DIRECTIONS FOR THIS TASK
Scan the records below for the line containing "[157,423,190,432] model ->" and the line containing "[483,582,516,591] model ->". Copy both, plus every line between, exactly.

DATA SHOWN
....

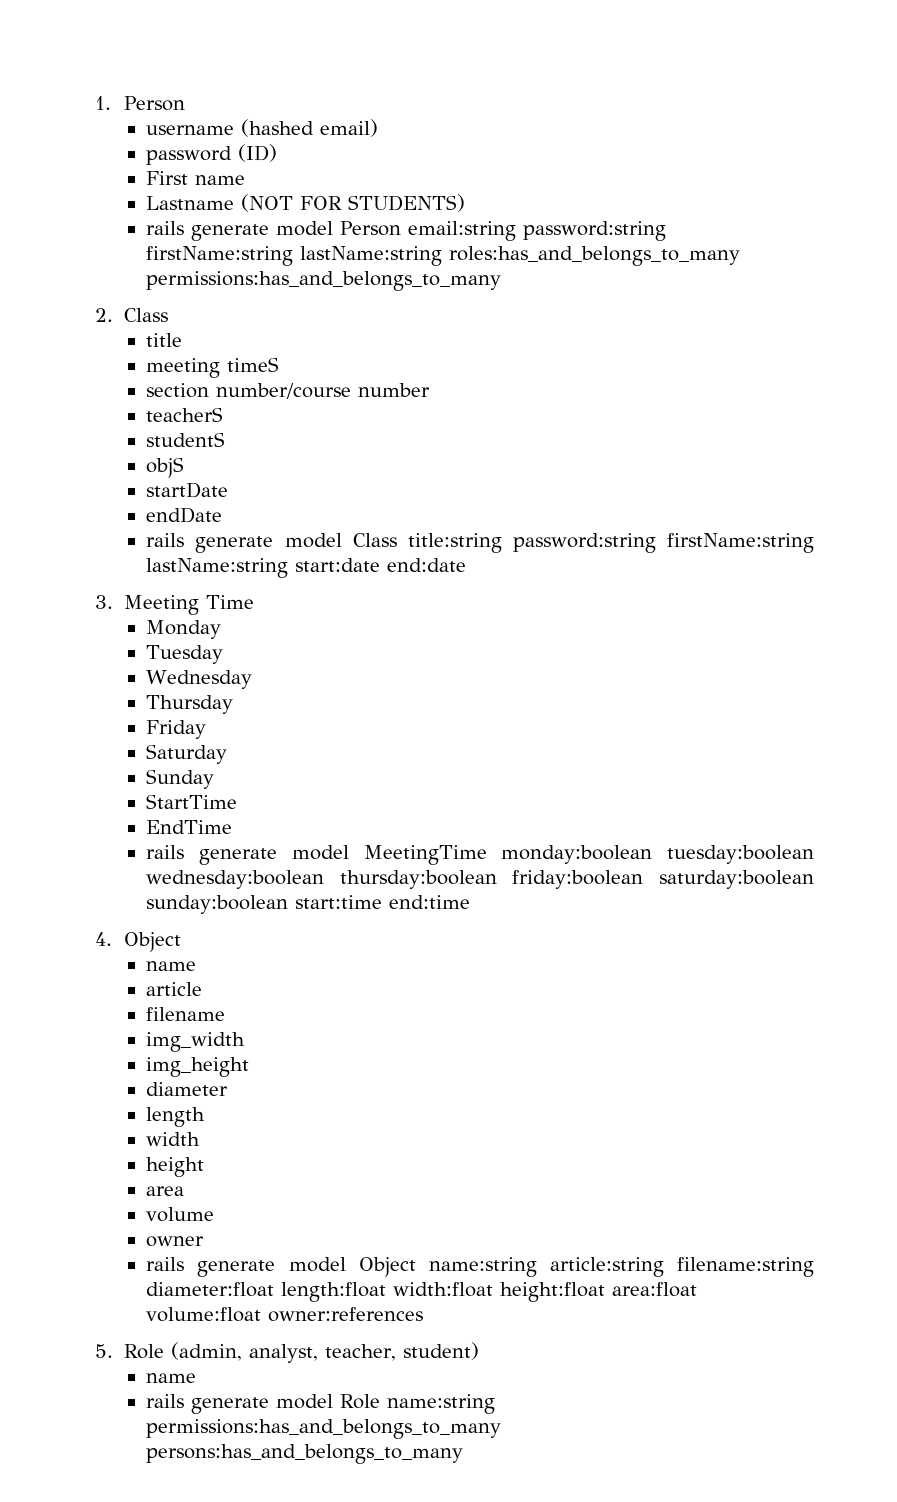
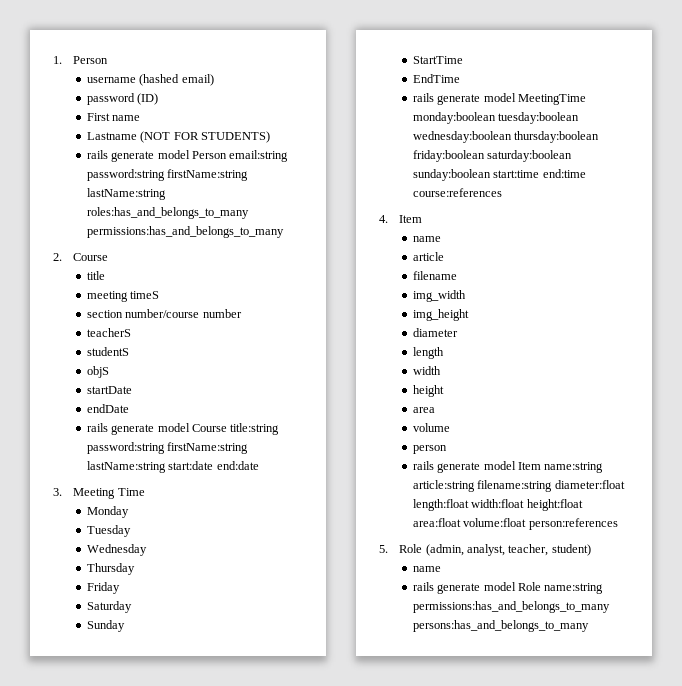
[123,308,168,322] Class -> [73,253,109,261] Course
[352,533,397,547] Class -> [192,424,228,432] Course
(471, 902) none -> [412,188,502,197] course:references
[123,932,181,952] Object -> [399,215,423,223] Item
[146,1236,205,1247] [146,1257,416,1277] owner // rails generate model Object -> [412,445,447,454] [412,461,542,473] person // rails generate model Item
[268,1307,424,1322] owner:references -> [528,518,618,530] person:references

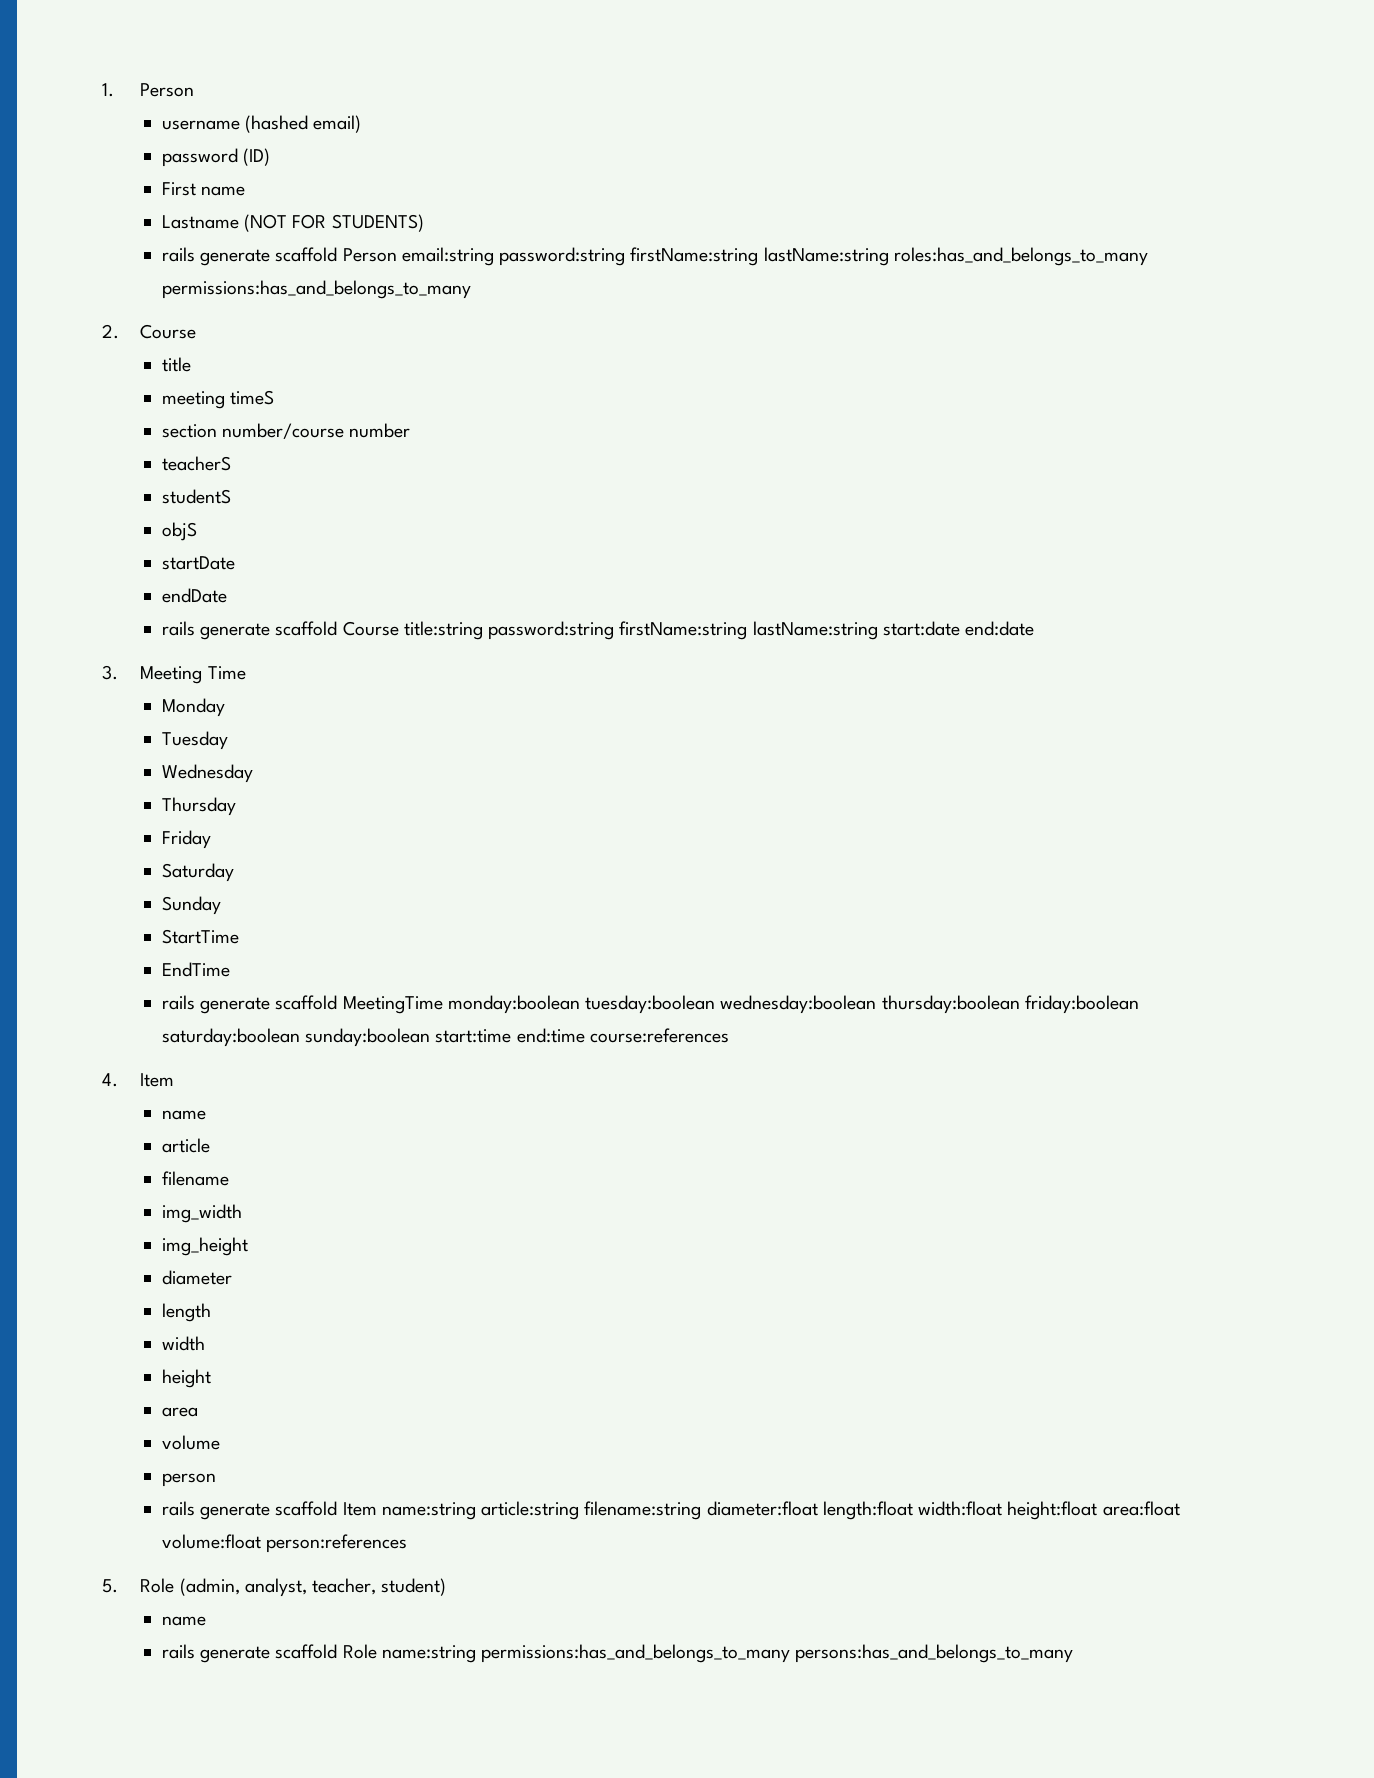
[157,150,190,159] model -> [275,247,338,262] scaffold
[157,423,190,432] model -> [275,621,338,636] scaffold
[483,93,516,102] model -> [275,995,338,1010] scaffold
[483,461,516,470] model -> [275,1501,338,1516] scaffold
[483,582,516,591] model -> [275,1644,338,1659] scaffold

....

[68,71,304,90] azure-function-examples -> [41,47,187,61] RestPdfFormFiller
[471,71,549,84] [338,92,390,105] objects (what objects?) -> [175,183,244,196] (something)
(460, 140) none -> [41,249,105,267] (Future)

....

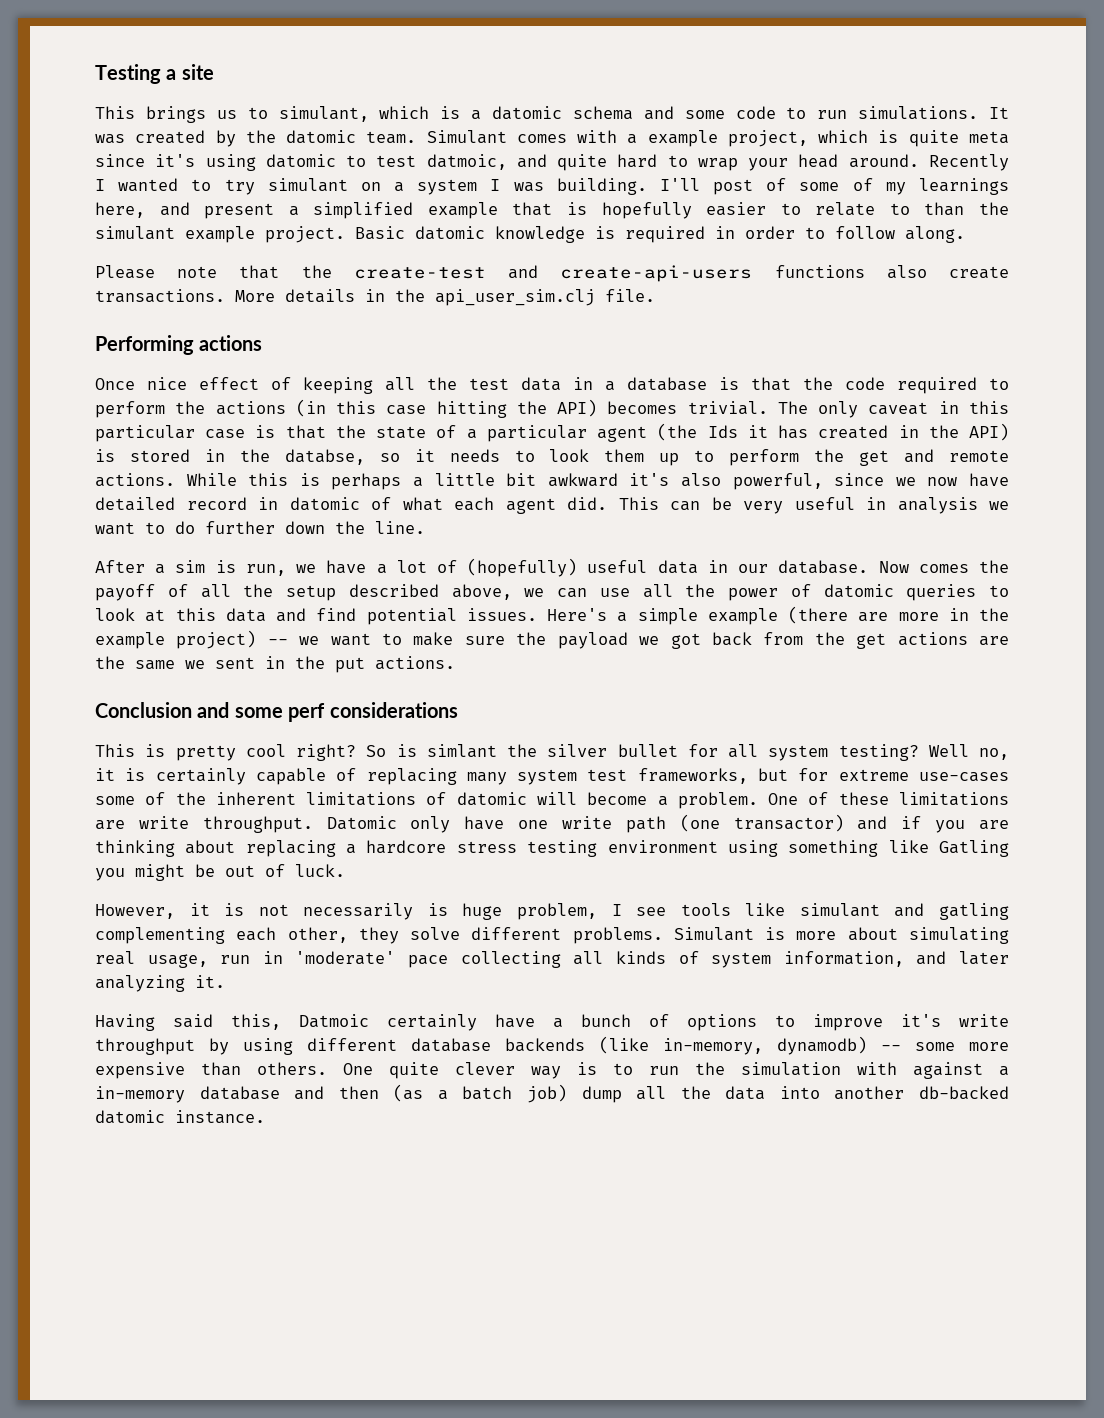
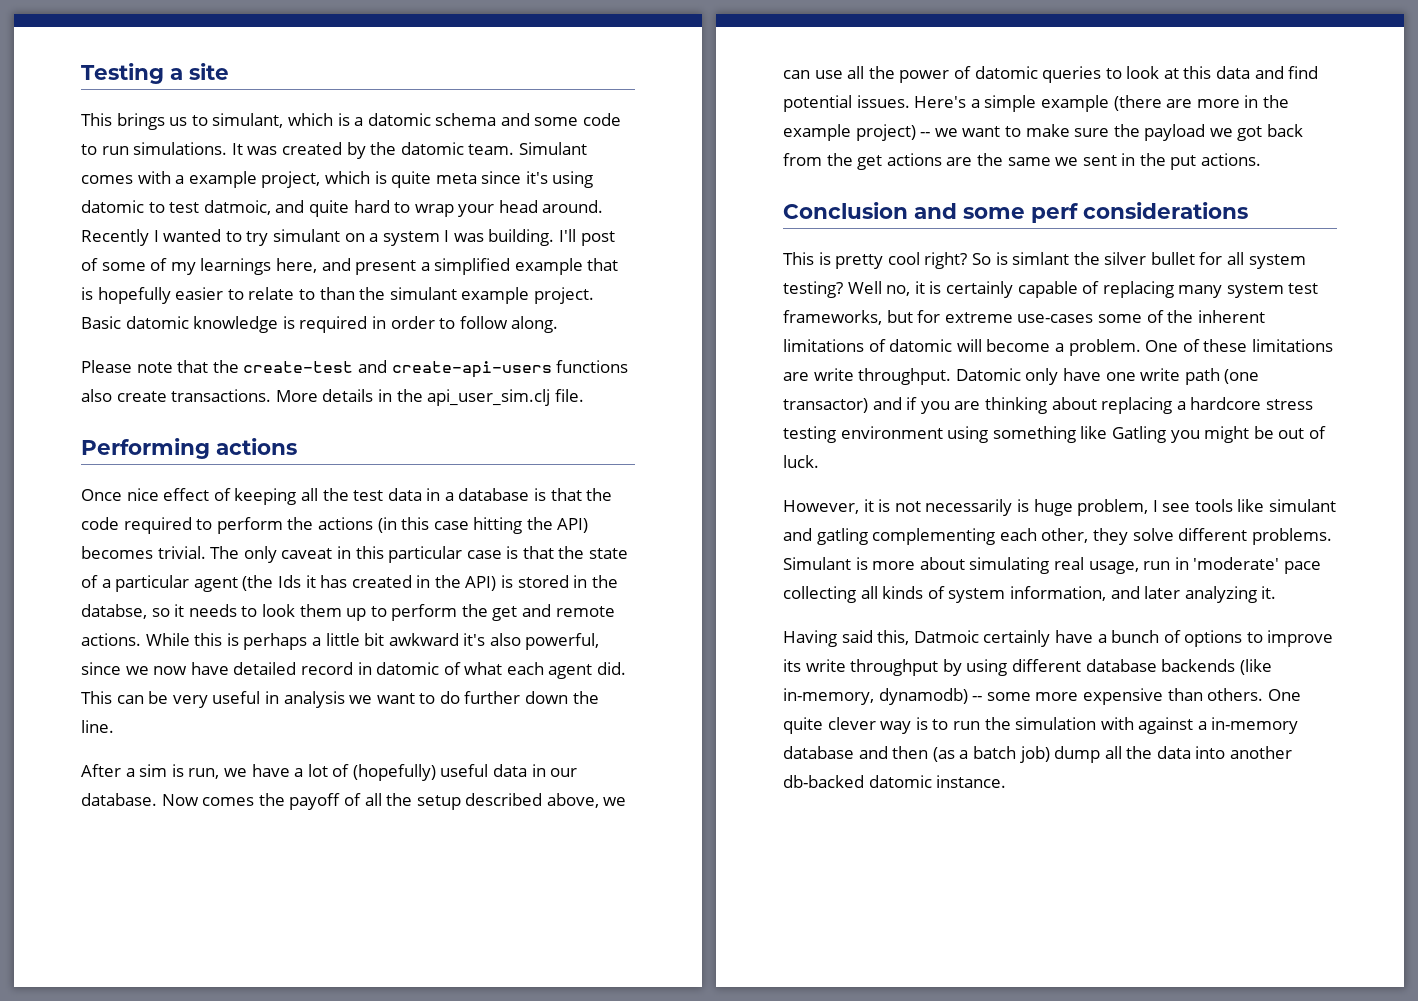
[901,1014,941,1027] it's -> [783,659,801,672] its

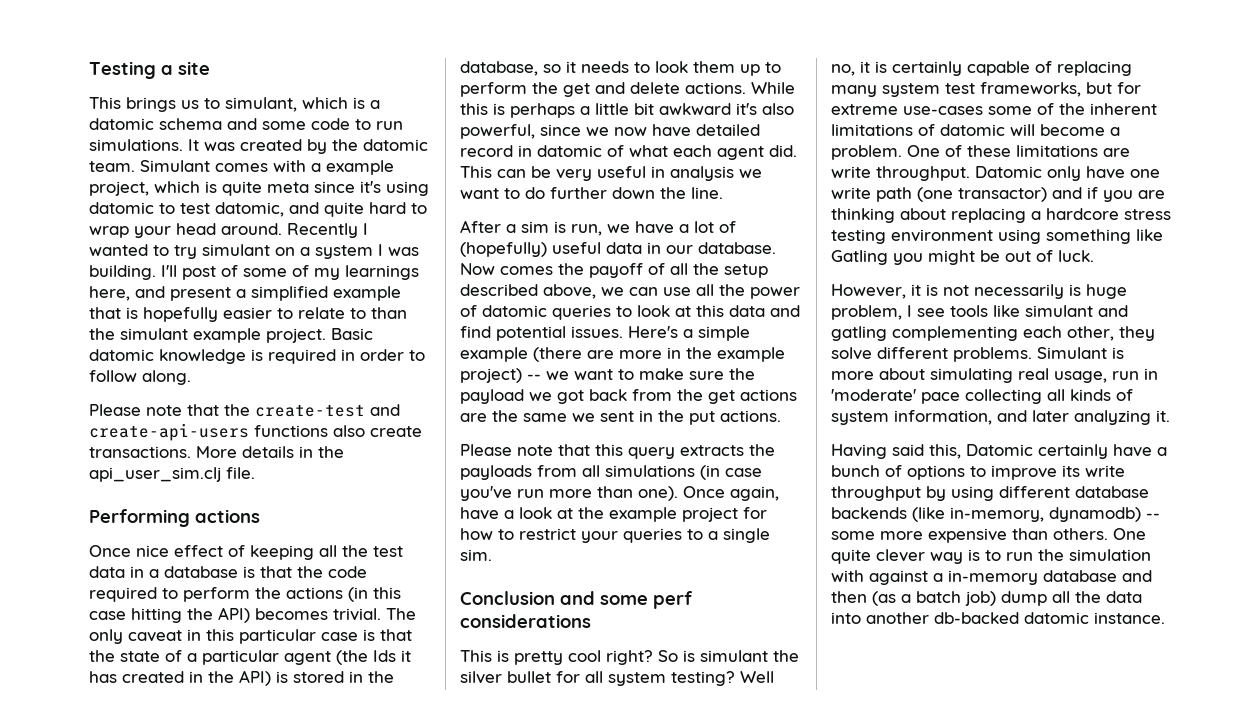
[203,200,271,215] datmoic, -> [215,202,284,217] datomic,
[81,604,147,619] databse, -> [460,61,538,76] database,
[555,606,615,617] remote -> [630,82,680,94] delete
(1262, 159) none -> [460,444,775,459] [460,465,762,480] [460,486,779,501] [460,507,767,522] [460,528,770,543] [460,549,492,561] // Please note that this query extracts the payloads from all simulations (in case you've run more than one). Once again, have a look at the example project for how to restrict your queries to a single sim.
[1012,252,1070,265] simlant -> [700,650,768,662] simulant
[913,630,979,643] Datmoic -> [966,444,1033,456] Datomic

....

TASK OUTPUT
[157,423,190,432] model -> [275,621,338,636] scaffold
[483,93,516,102] model -> [275,995,338,1010] scaffold
[483,461,516,470] model -> [275,1501,338,1516] scaffold
[483,582,516,591] model -> [275,1644,338,1659] scaffold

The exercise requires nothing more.